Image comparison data
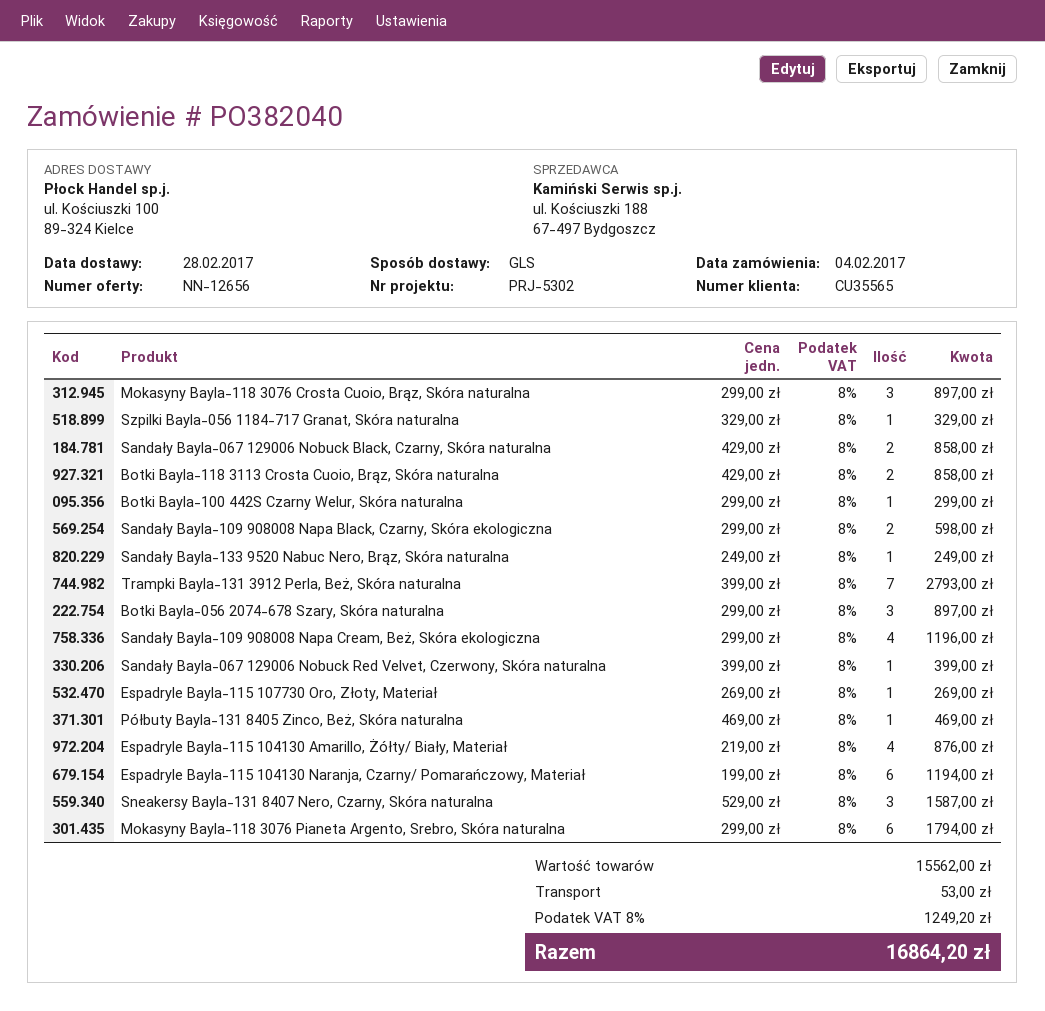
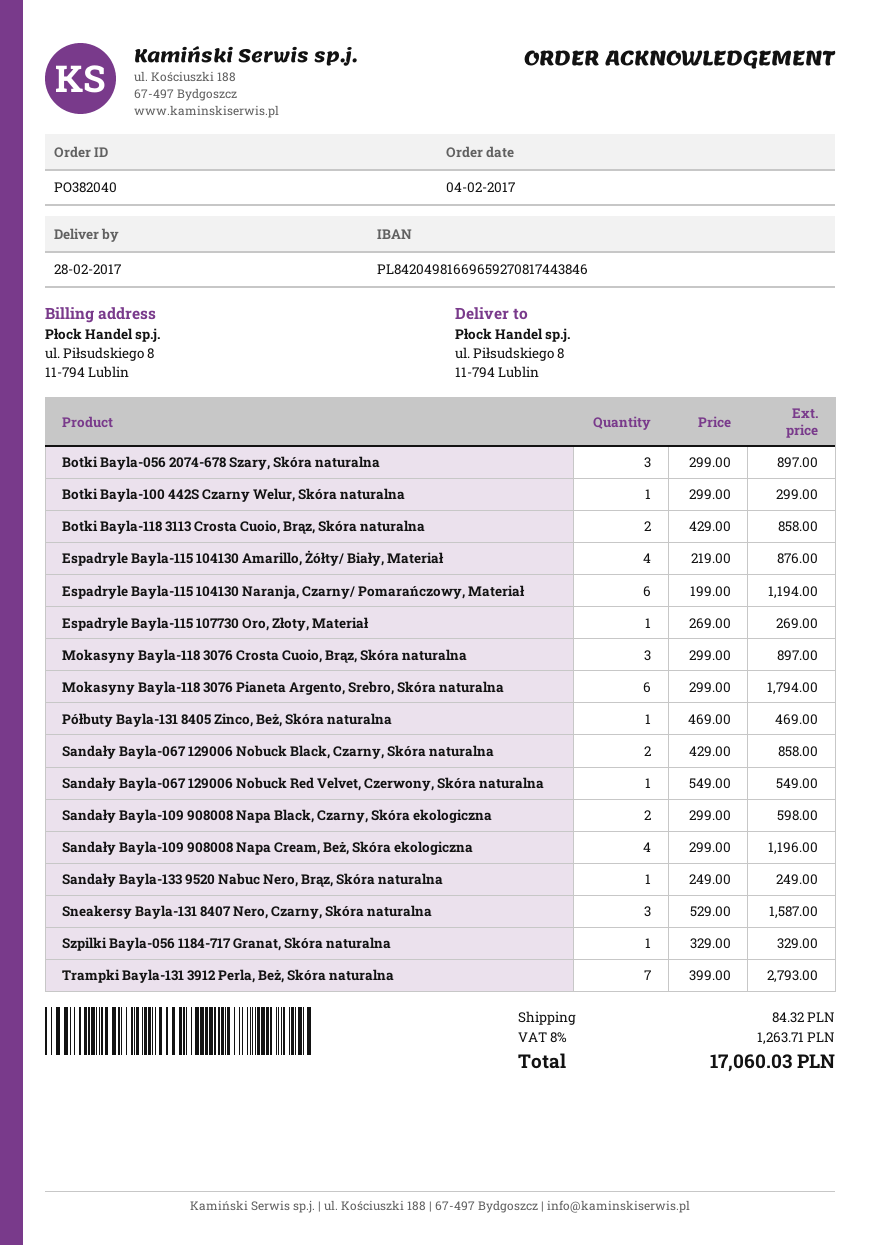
ship to: ul. Kościuszki 100, 89-324 Kielce -> ul. Piłsudskiego 8, 11-794 Lublin
Sandały Bayla-067 129006 Nobuck Red Velvet, Czerwony, Skóra naturalna: 1 x 399.00 = 399.00 -> 1 x 549.00 = 549.00
shipping: 53.00 -> 84.32
tax: 8% = 1249.20 -> 8% = 1263.71
total: 16864.20 -> 17060.03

**Work required**
A word-for-word copy of the records is required. Leave out every picture.

**Response to the exercise**
ship to: ul. Kościuszki 100, 89-324 Kielce -> ul. Piłsudskiego 8, 11-794 Lublin
Sandały Bayla-067 129006 Nobuck Red Velvet, Czerwony, Skóra naturalna: 1 x 399.00 = 399.00 -> 1 x 549.00 = 549.00
shipping: 53.00 -> 84.32
tax: 8% = 1249.20 -> 8% = 1263.71
total: 16864.20 -> 17060.03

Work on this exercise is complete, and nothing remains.